TASK GOAL. Repeat, exactly and alone, every line from the line that contains "(523, 118) none -> [393,229,404,246] /" to the end of the entries.

(Before-and-after change data)
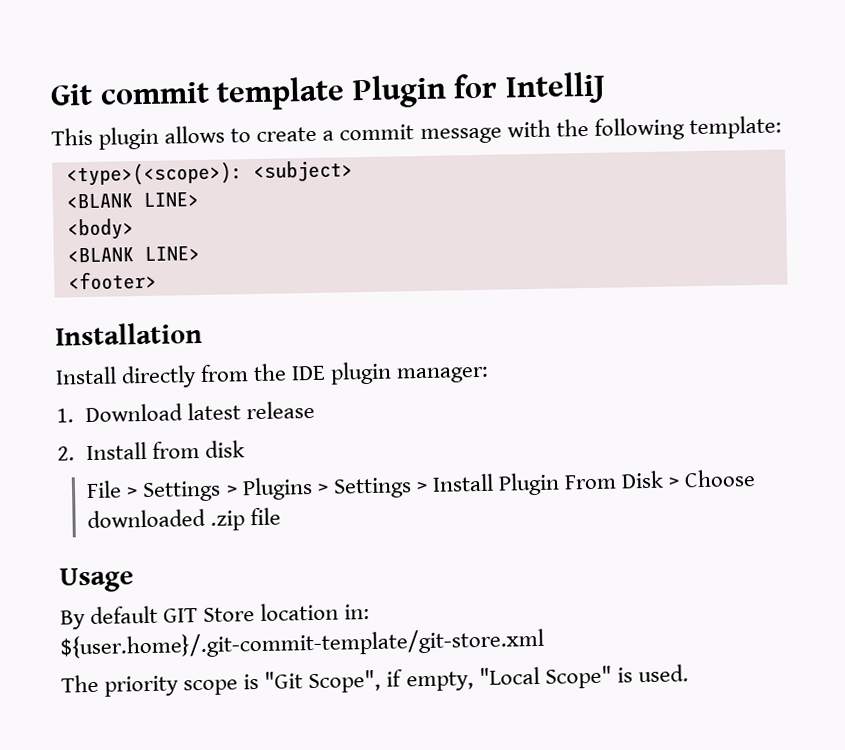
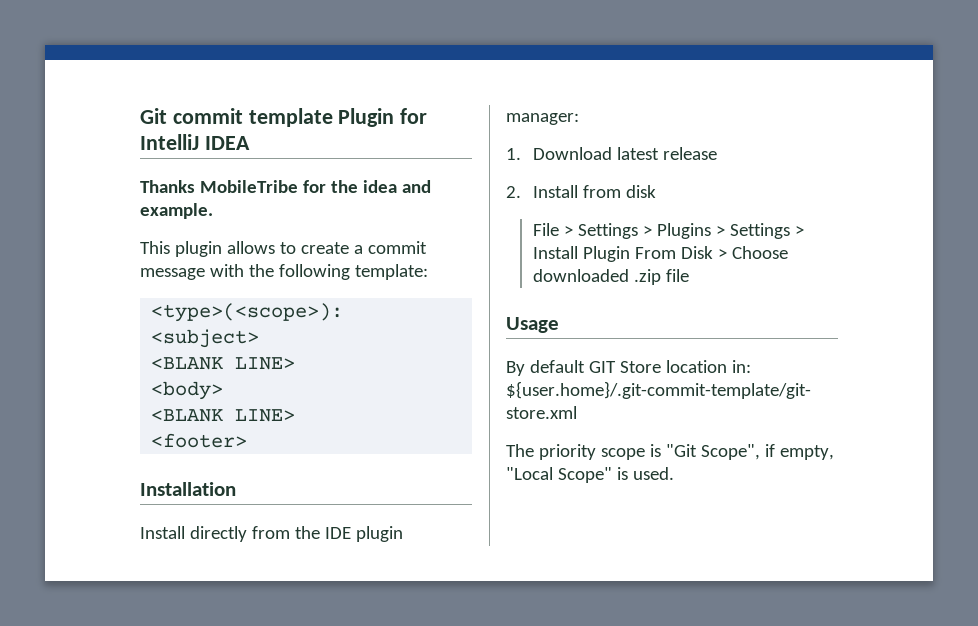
(606, 88) none -> [204,136,250,150] [140,180,431,193] [140,203,213,219] IDEA // Thanks MobileTribe for the idea and example.

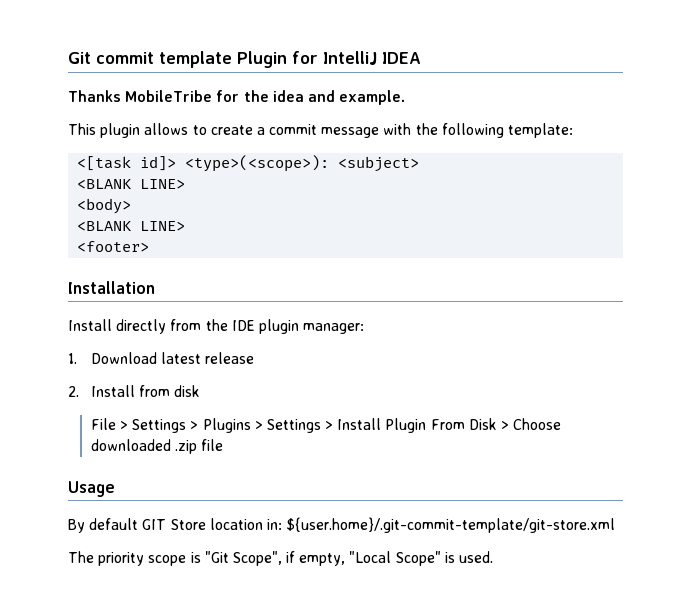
(428, 272) none -> [77,156,177,171] <[task id]>

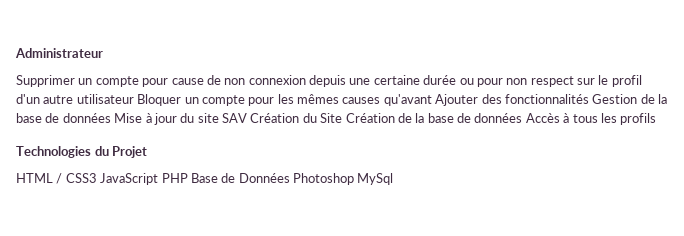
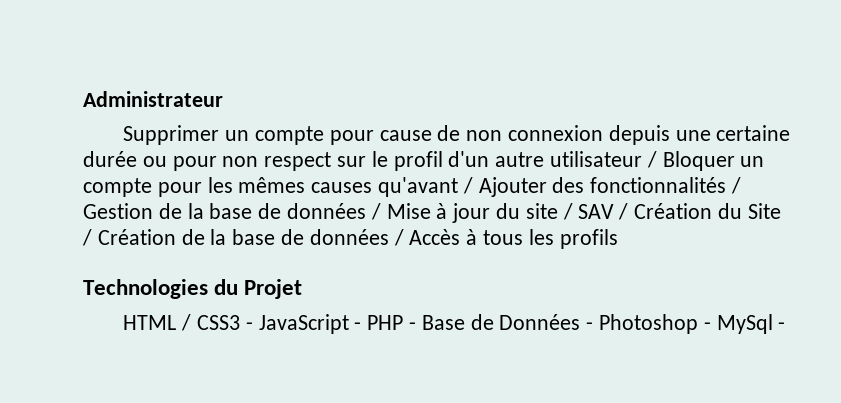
(134, 99) none -> [646,151,657,168] /
(432, 100) none -> [462,177,473,194] /
(589, 99) none -> [731,177,742,194] /
(111, 118) none -> [370,203,381,220] /
[222,113,247,123] SAV -> [562,203,629,220] / SAV /
(343, 118) none -> [82,229,92,246] /
(523, 118) none -> [393,229,404,246] /
[100,173,394,185] JavaScript PHP Base de Données Photoshop MySql -> [245,314,786,334] - JavaScript - PHP - Base de Données - Photoshop - MySql -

THE COMPLETED TASK.
(523, 118) none -> [393,229,404,246] /
[100,173,394,185] JavaScript PHP Base de Données Photoshop MySql -> [245,314,786,334] - JavaScript - PHP - Base de Données - Photoshop - MySql -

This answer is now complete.